Sunday best

INTRODUCTION
It is possibly that many country women had only two sets of clothes – working and best.  There is very little surviving information about the differences between working clothes and best clothes. It is likely that during most of the 18th century there was very little difference between them – only that the latter were probably in better condition. As new fabrics became available and fashions changed, the working clothes might have been of cheaper, lighter fabrics which were more comfortable and easy to wash and the traditional clothes were kept for special occasions.

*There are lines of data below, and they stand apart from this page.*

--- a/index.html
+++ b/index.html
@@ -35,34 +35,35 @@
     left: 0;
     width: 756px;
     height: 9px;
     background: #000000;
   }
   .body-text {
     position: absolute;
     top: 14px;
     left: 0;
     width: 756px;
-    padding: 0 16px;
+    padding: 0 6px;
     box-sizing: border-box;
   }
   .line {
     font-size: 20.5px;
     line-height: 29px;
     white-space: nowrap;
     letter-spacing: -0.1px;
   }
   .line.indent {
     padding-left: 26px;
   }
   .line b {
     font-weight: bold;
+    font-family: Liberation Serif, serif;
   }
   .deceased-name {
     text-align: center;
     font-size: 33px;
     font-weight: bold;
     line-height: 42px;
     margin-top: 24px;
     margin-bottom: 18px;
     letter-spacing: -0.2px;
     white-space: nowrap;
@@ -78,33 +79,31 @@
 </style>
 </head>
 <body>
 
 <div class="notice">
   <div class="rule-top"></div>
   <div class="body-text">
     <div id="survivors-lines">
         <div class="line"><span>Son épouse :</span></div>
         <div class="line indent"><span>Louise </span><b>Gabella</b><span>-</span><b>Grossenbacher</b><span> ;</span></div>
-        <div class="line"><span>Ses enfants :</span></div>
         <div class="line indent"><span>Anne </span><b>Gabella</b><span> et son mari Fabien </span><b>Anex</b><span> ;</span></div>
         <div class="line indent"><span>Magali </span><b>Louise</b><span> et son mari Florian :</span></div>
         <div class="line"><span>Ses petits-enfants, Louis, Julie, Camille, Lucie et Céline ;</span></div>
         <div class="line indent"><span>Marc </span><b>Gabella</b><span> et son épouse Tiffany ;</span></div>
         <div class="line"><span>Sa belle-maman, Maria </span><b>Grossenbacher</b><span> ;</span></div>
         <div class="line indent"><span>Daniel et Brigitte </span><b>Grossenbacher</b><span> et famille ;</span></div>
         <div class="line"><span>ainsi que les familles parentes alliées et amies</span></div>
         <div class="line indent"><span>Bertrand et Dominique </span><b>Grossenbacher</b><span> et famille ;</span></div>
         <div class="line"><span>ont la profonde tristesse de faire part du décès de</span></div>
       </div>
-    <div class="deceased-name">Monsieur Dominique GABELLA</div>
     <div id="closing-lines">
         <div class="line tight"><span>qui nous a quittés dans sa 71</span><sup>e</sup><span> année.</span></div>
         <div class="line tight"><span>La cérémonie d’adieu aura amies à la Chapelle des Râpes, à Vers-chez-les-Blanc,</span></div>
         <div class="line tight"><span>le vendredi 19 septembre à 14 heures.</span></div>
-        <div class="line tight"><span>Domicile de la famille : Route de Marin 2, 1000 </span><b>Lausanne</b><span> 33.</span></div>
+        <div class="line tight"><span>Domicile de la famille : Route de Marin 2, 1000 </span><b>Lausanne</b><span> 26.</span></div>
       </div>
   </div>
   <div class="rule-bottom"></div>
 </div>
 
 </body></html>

It is likely that most of the tourists saw only the best costumes – those worn by women going to church or chapel or on their way to market to sell their produce; there are very few descriptions or illustrations of ragged working clothes or of those worn by the very poor.

Replacing old with new
If a set of working clothes became too ragged for repair, it is likely that the best set replaced them and a new set of best clothes was acquired. It is possible that a woman with sufficient planning and savings would have gathered sufficient material in her trousseau for a life time’s clothes, assuming that it could be stored properly, but there is absolutely no evidence for such a practice. There are a few references to new clothes being given to a bride.

There are almost no records for the acquisition or sewing of new clothes – it is likely that until the 1850s, many were made locally, and paid for by barter: very few account books of shops which sold clothes survive, and many of them record the sale of accessories such as shawls and hats rather than any clothes that most countrywomen wore. It is possible that certain items of clothes were sold at market stalls – a few tourists recorded purchasing whittles or stockings in this way.

Easter Day or Whitsunday
One of the references below suggests that a new item of clothing was worn on Easter Day, but during the 20th century  this custom might have moved to Whitsunday (source: personal communication).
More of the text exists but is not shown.